Ratusan Mahasiswa Unair Siap Geruduk Grahadi, 16 Tuntutan Mengarah Ke Jantung Kebijakan Pemerintah

Ratusan mahasiswa Universitas Airlangga bersiap memenuhi depan Gedung Negara Grahadi, Surabaya, pada Rabu (17/6/2026). Aksi ini digelar BEM Unair bersama BEM Seluruh Indonesia wilayah Jawa Timur dan membawa 16 tuntutan ke jalan.

Presiden BEM Unair, M Rizqi Senja Virawan, memperkirakan sekitar 400-500 mahasiswa Unair akan ikut turun. Ia juga membuka peluang bagi mahasiswa dari kampus lain untuk bergabung dalam aksi yang dijadwalkan berlangsung pukul 10.00 WIB hingga sekitar pukul 17.00 WIB itu.

Sorotan utama tuntutan mahasiswa

Rizqi menyebut ada 16 tuntutan yang sudah dirumuskan, tetapi beberapa poin ditempatkan sebagai prioritas utama. Tuntutan paling depan adalah menghentikan program Makan Bergizi Gratis dan Koperasi Desa Merah Putih, serta mencabut Undang-undang Polri dan Undang-undang TNI.

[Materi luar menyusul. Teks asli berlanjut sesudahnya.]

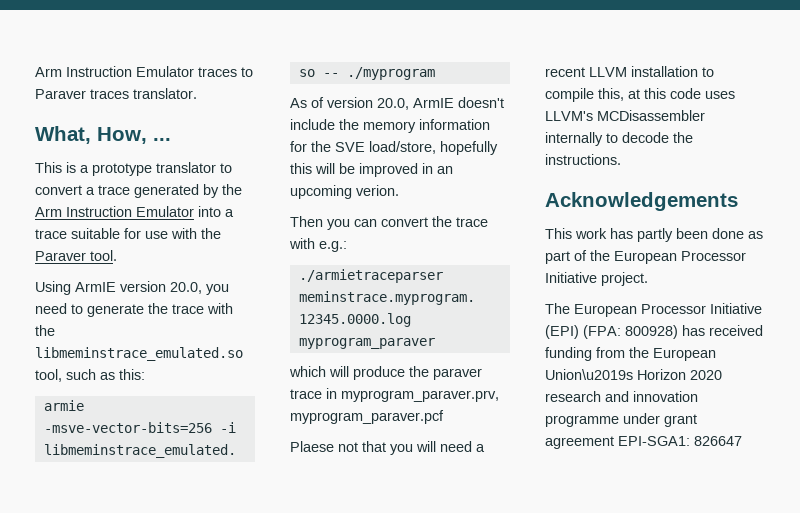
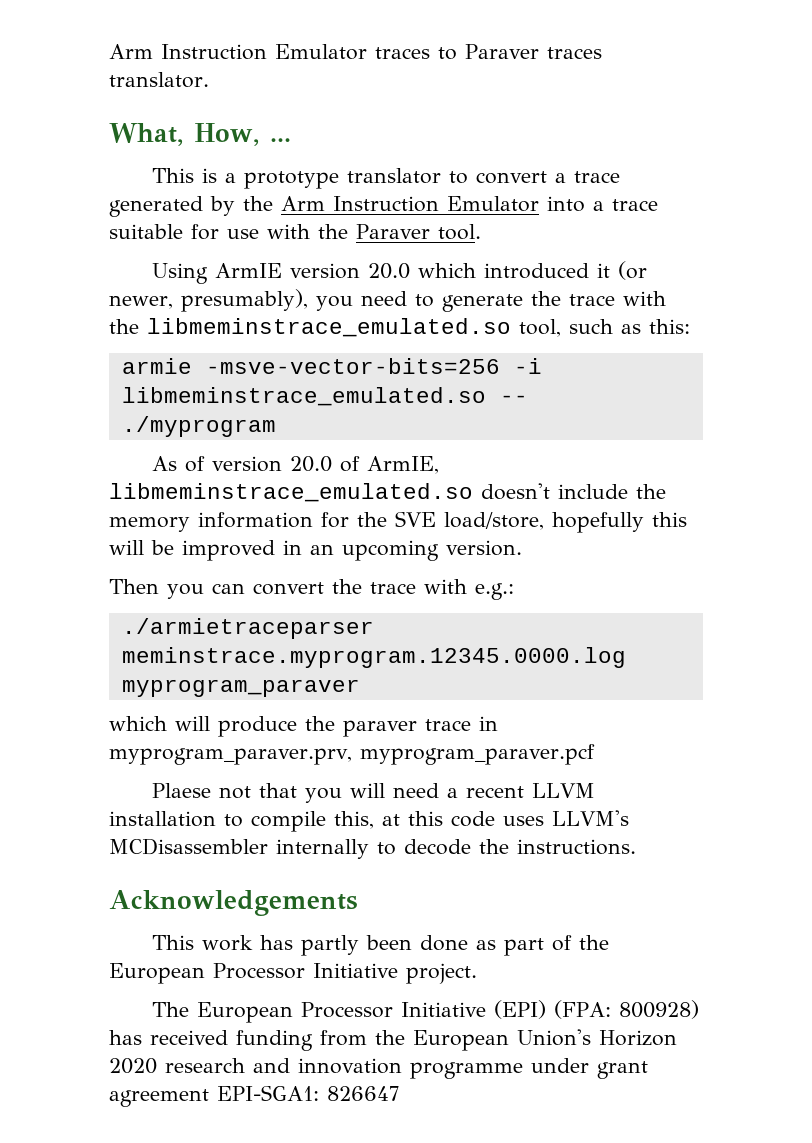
[170,282,202,294] 20.0, -> [368,261,648,280] [109,289,308,312] 20.0 which introduced it (or newer, presumably),
[377,98,454,110] 20.0, ArmIE -> [290,456,440,474] [109,483,473,502] 20.0 of ArmIE, libmeminstrace_emulated.so
[356,185,399,196] verion. -> [446,540,522,556] version.
[545,369,633,380] Union\u2019s -> [517,1029,591,1046] Union's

Ia menegaskan mahasiswa juga mendesak pemerintah dan DPR mempercepat pembahasan sekaligus pengesahan RUU Perampasan Aset dan RUU Masyarakat Adat. Di saat yang sama, mereka menyuarakan penolakan terhadap praktik militerisme.

Kritik terhadap arah kebijakan pemerintah

Aksi ini menjadi wadah bagi mahasiswa untuk menyampaikan kritik terhadap sejumlah kebijakan pemerintah. Mereka menilai ada kebijakan yang belum tepat sasaran dan berpotensi membebani keuangan negara.

Mahasiswa juga meminta militer dikembalikan pada fungsi utamanya sebagai alat pertahanan negara. Mereka menekankan pentingnya supremasi sipil dalam relasi negara dan aparat.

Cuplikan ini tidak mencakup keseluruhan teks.